What do glasses, COVID tests and pacemakers have in common? All three are classed as medical devices. They must undergo a strictly regulated testing procedure prior to being placed on the market. This should ensure their safety and performance – just like with medicinal products.

At a glance

  • Medical devices are used for similar purposes to medicinal products, for example to identify or treat medical disorders. However, they differ in the way they work.  
  • Before a medical device can be placed on market, the manufacturer must prove that it is safe and that its description is accurate.  
  • Only then will the medical device receive a CE mark and be authorized for sale.  
  • The safety of medical devices with a CE mark is continually monitored by the responsible authority. This makes it possible to take rapid action in the event of any safety concerns. 
Junge Frau bekommt Brille vom Optiker Junge Frau bekommt Brille vom Optiker

How do medical devices get onto the market?

Before a medical device can get onto the European and thus the German market, it must undergo a procedure similar to that used for the authorization of medicinal products. This is known as a conformity evaluation process. During this process, the manufacturer must prove that the device is safe and its description is accurate. Unlike with medicinal products, however, this is not a governmental authorization. Medical devices are tested by qualified, federally authorized bodies, such as TÜV or DEKRA. These then issue a certificate. 

Important: the conformity evaluation procedure ensures that the safety and performance of medical devices have been sufficiently tested prior to them being placed on market.  

When is a clinical trial required? 

Some medical devices have to be tested in clinical trials. This is the case if there is insufficient data to prove the safety and performance of the device. The necessary data has to be determined using clinical trials. If sufficient data already exists – for example in relation to other devices of the same type – no clinical trials are required.   

To perform clinical trials on medical devices and performance trials on in-vitro diagnostic devices, manufacturers usually require the approval of the responsible higher federal authorities – the Federal Institute for Drugs and Medical Devices (BfArM) or the Paul Ehrlich Institute (PEI). The responsible ethics commission must also agree to the trials. In-vitro diagnostic devices include rapid tests like COVID tests, for example. 

What is the CE mark?

The CE mark is a kind of quality seal. For medical devices to be placed on the European market, they must have a CE mark.

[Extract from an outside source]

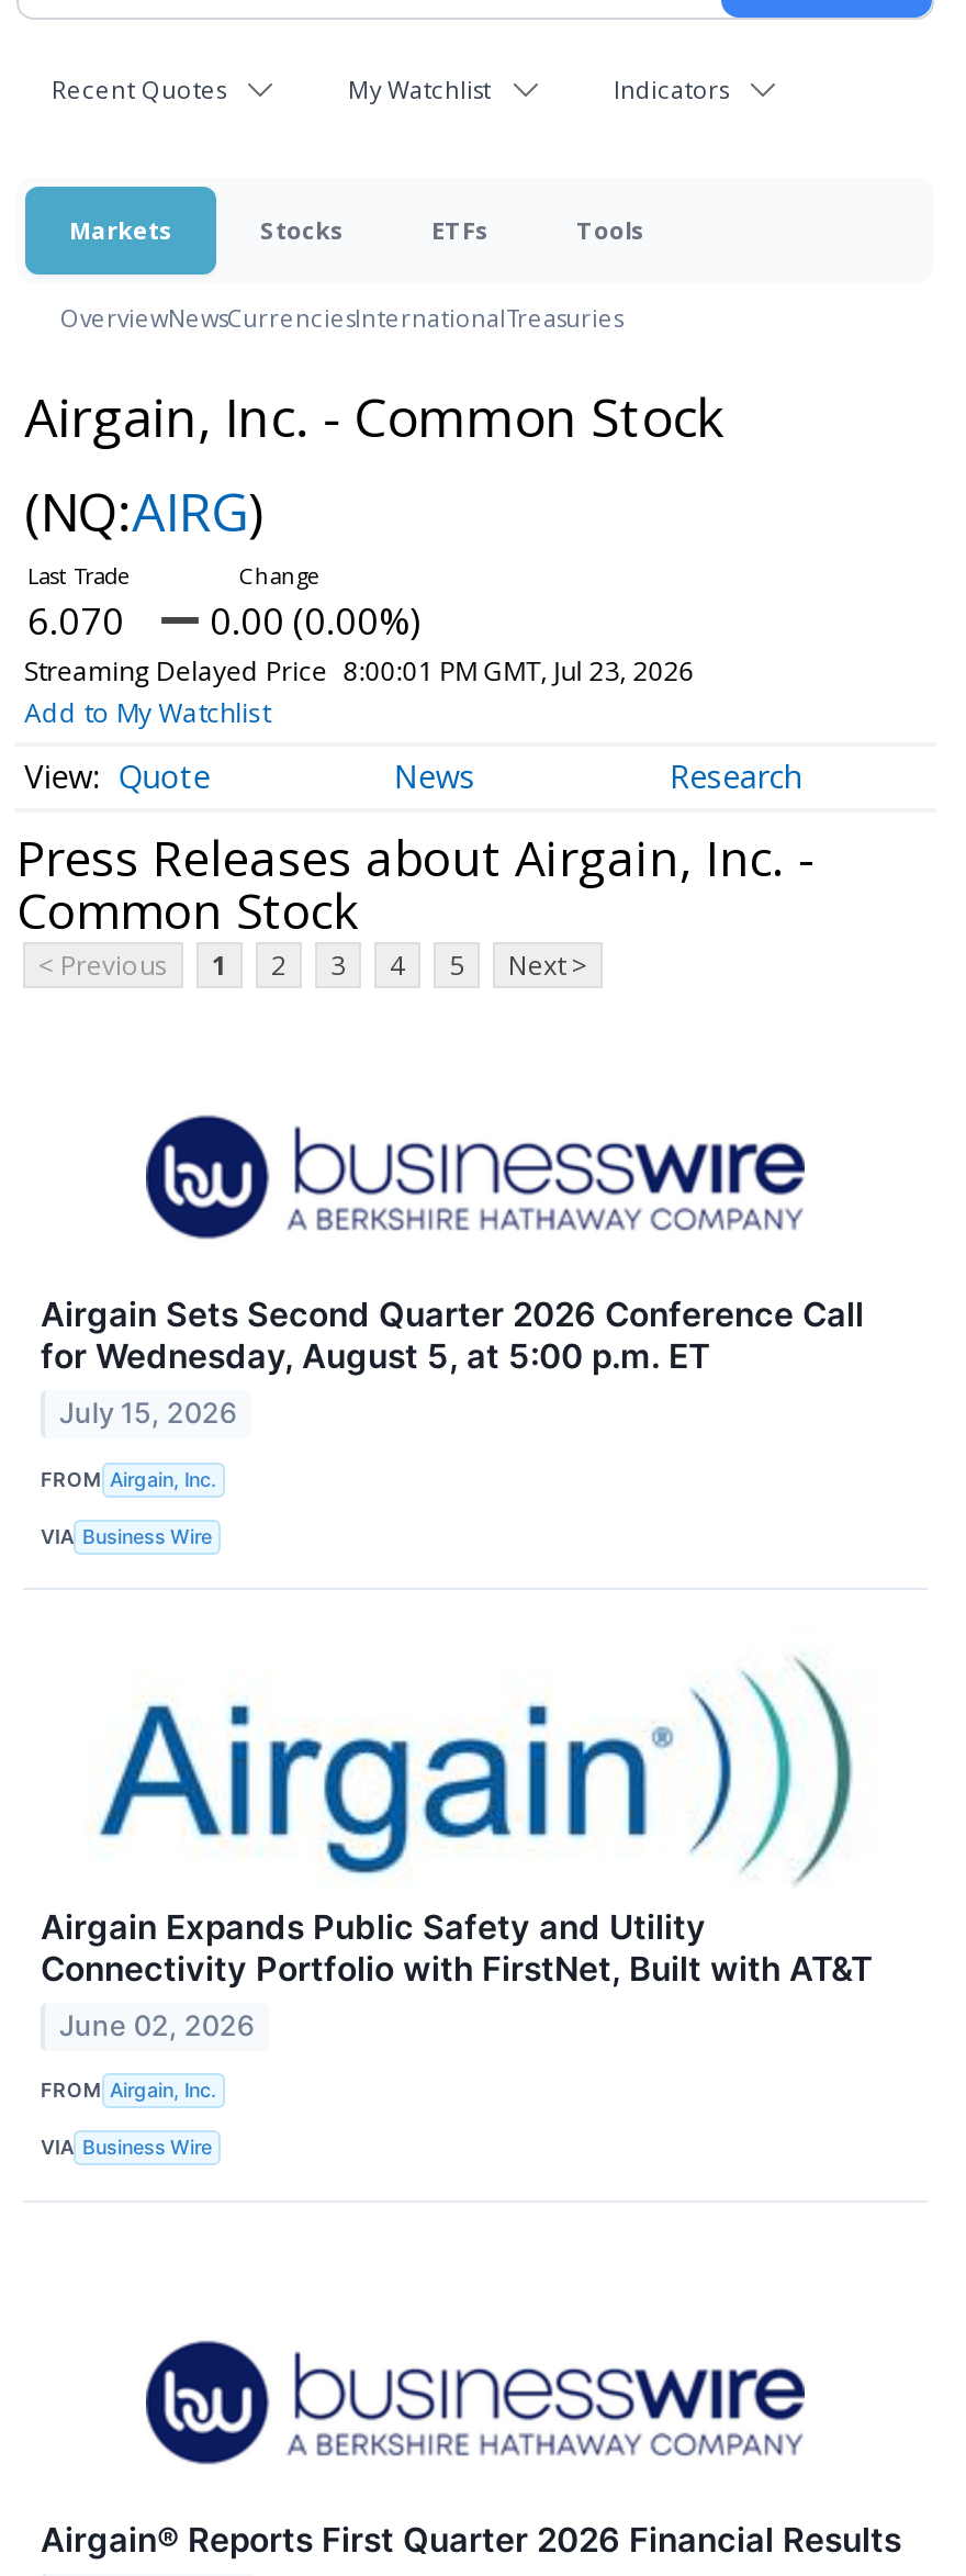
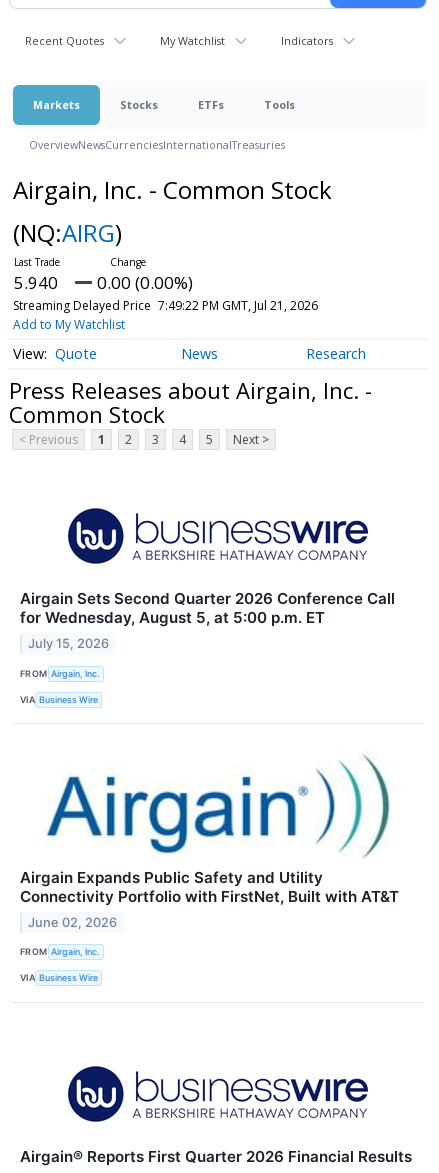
[27,595,420,646] 6.070 0.00 (0.00%) -> [14,271,193,294] 5.940 0.00 (0.00%)
[24,652,694,690] Streaming Delayed Price 8:00:01 PM GMT, Jul 23, 2026 -> [13,297,318,314] Streaming Delayed Price 7:49:22 PM GMT, Jul 21, 2026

Before medical devices can be placed on the European market, they must have a CE mark.

The CE mark can only be displayed if the product has been proven to meet the basic safety and performance requirements. This occurs during the conformity evaluation procedure.

How is the permanent safety of medical devices monitored?

If a medical device has received the CE mark and therefore been authorized for placement on the market, it will continue to be monitored by the relevant authority. Furthermore, the medical device monitoring and reporting system records all incidents and risks that retrospectively occur.  

What are incidents? 

In simple terms, incidents can be described as any kind of product defect or malfunction, including any undesired side-effects of a medical device. 

Serious incidents are incidents where the medical device has or could have caused someone’s health condition to severely deteriorate. This means that even a potential risk to health can be classed as a serious incident.   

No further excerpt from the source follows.